==== Data ====

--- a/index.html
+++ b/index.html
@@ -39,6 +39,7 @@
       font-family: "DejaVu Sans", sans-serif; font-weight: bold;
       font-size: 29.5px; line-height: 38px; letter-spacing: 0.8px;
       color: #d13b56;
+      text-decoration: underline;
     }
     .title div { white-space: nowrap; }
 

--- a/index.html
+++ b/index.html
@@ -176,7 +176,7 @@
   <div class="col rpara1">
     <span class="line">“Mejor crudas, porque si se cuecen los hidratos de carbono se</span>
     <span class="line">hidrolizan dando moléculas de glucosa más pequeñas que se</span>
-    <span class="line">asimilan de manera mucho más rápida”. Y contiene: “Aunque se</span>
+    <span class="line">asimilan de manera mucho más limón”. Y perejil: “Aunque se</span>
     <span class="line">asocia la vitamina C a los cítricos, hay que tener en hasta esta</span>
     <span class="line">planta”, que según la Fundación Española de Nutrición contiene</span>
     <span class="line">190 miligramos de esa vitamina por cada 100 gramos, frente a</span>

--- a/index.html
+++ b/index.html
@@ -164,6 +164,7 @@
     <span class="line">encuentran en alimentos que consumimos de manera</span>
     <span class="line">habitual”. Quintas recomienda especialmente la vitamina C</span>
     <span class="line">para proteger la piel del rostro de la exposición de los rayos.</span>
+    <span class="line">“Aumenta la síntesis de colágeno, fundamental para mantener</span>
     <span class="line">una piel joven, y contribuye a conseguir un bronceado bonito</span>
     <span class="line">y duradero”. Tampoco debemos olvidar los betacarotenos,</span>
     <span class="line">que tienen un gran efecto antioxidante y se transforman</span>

====
==== Data ====

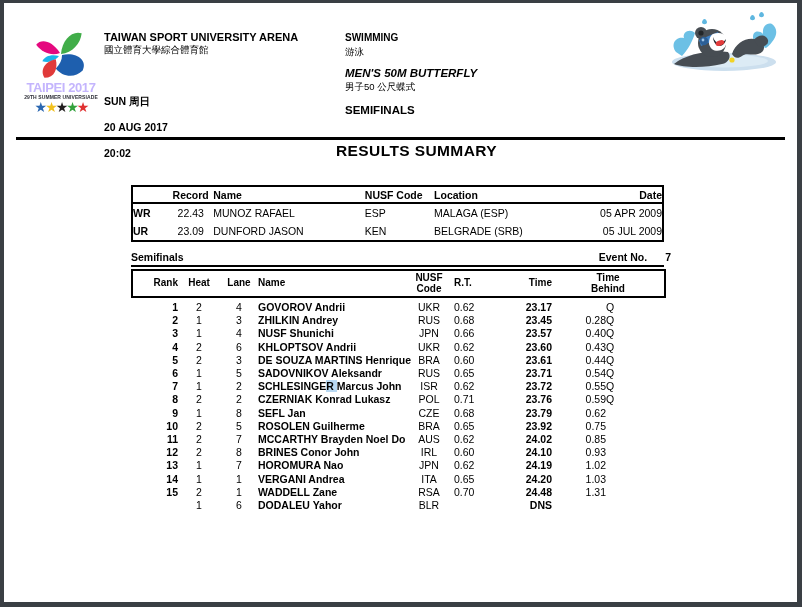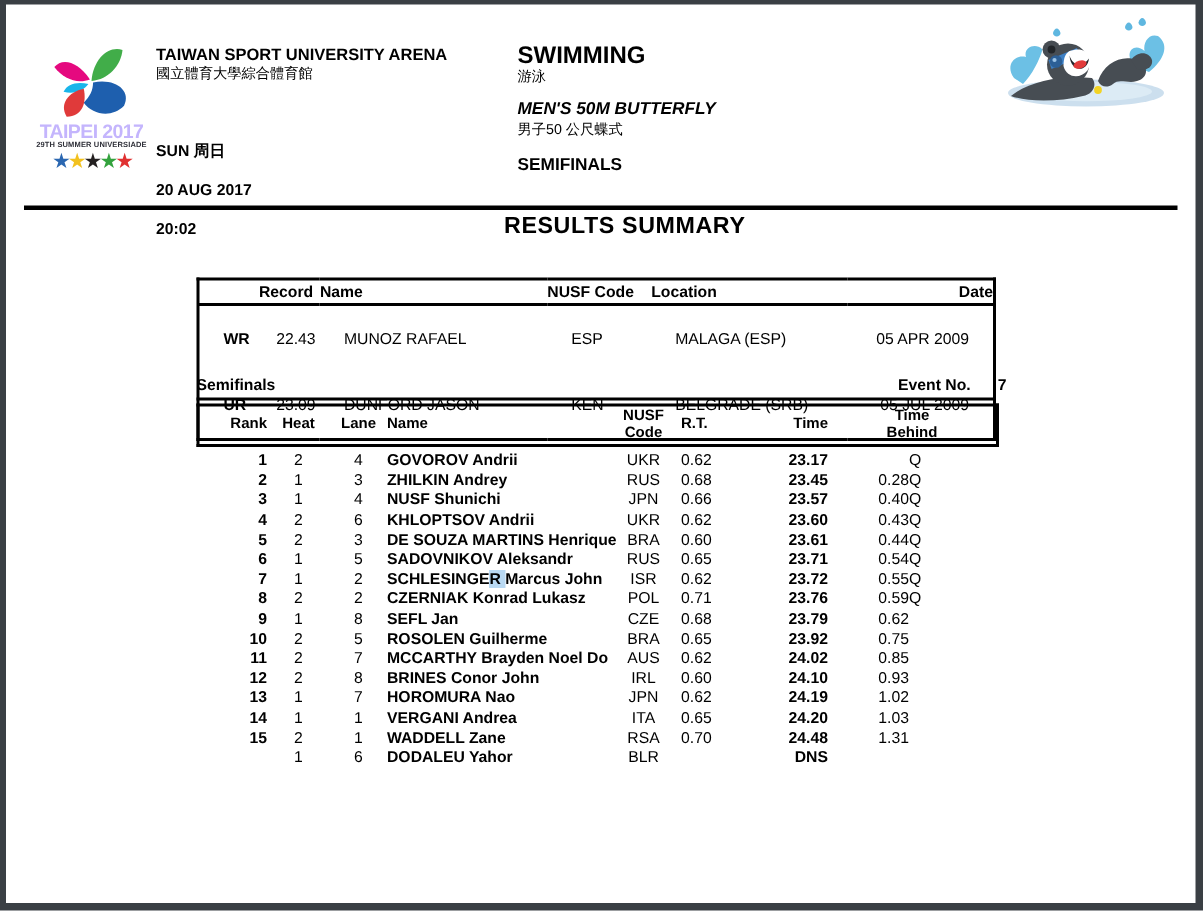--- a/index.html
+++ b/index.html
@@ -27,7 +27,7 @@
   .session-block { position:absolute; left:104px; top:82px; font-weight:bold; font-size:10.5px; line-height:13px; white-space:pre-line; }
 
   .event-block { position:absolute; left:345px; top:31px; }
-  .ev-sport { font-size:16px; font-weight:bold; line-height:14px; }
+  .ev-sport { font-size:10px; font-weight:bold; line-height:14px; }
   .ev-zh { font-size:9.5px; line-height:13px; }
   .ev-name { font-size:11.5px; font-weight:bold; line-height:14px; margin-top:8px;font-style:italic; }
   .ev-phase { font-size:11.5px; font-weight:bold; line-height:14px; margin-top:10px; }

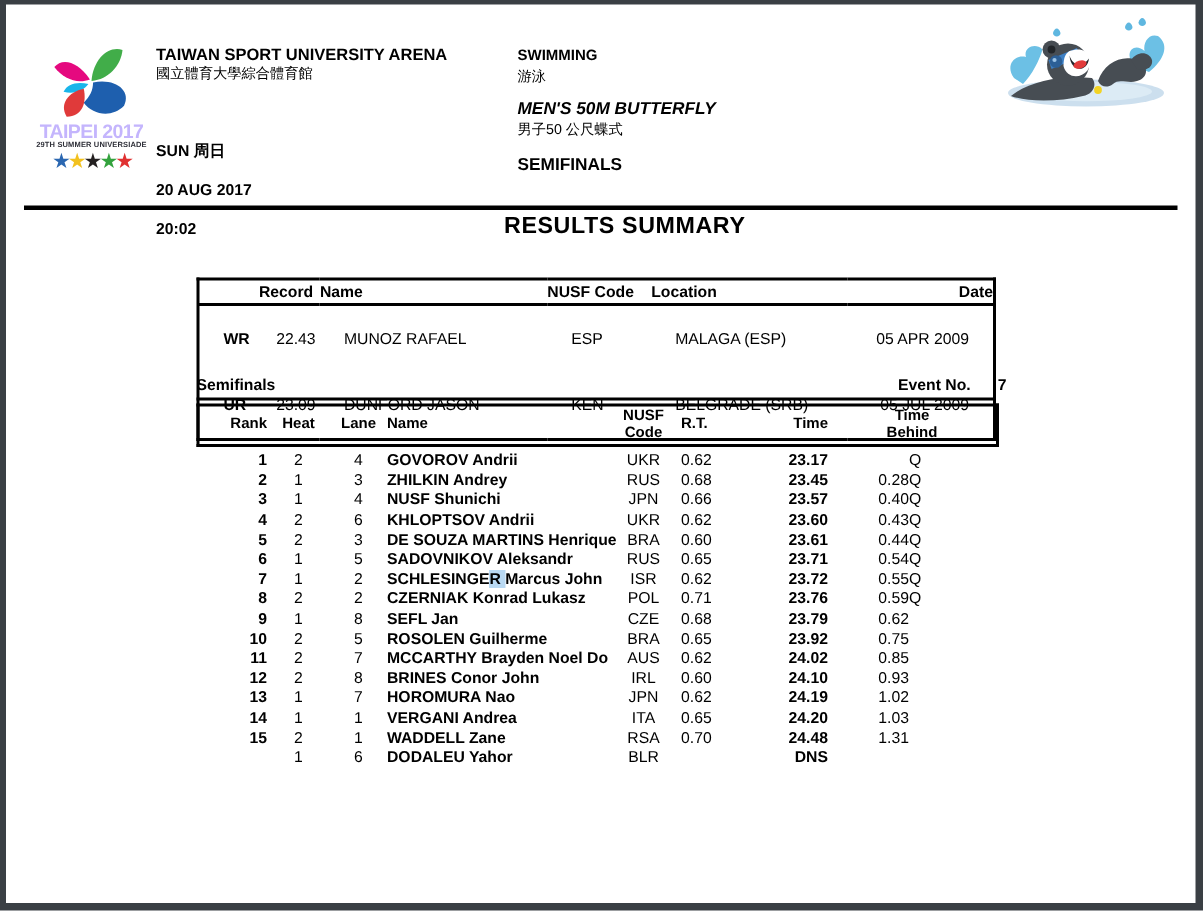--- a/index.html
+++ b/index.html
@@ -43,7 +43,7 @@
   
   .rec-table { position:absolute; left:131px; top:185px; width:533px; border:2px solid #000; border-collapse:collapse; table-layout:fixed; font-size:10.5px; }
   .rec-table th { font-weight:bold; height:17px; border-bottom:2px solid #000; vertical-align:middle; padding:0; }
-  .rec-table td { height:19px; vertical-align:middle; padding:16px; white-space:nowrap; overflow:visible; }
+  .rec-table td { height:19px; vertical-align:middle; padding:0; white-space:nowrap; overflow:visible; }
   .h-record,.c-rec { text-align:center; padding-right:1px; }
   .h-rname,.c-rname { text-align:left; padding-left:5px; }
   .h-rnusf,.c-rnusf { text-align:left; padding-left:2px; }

====

How to complete this task → List each line of the records that holds the string "space".

Solution →
     .title div { white-space: nowrap; }
   .session-block { position:absolute; left:104px; top:82px; font-weight:bold; font-size:10.5px; line-height:13px; white-space:pre-line; }
-  .rec-table td { height:19px; vertical-align:middle; padding:16px; white-space:nowrap; overflow:visible; }
+  .rec-table td { height:19px; vertical-align:middle; padding:0; white-space:nowrap; overflow:visible; }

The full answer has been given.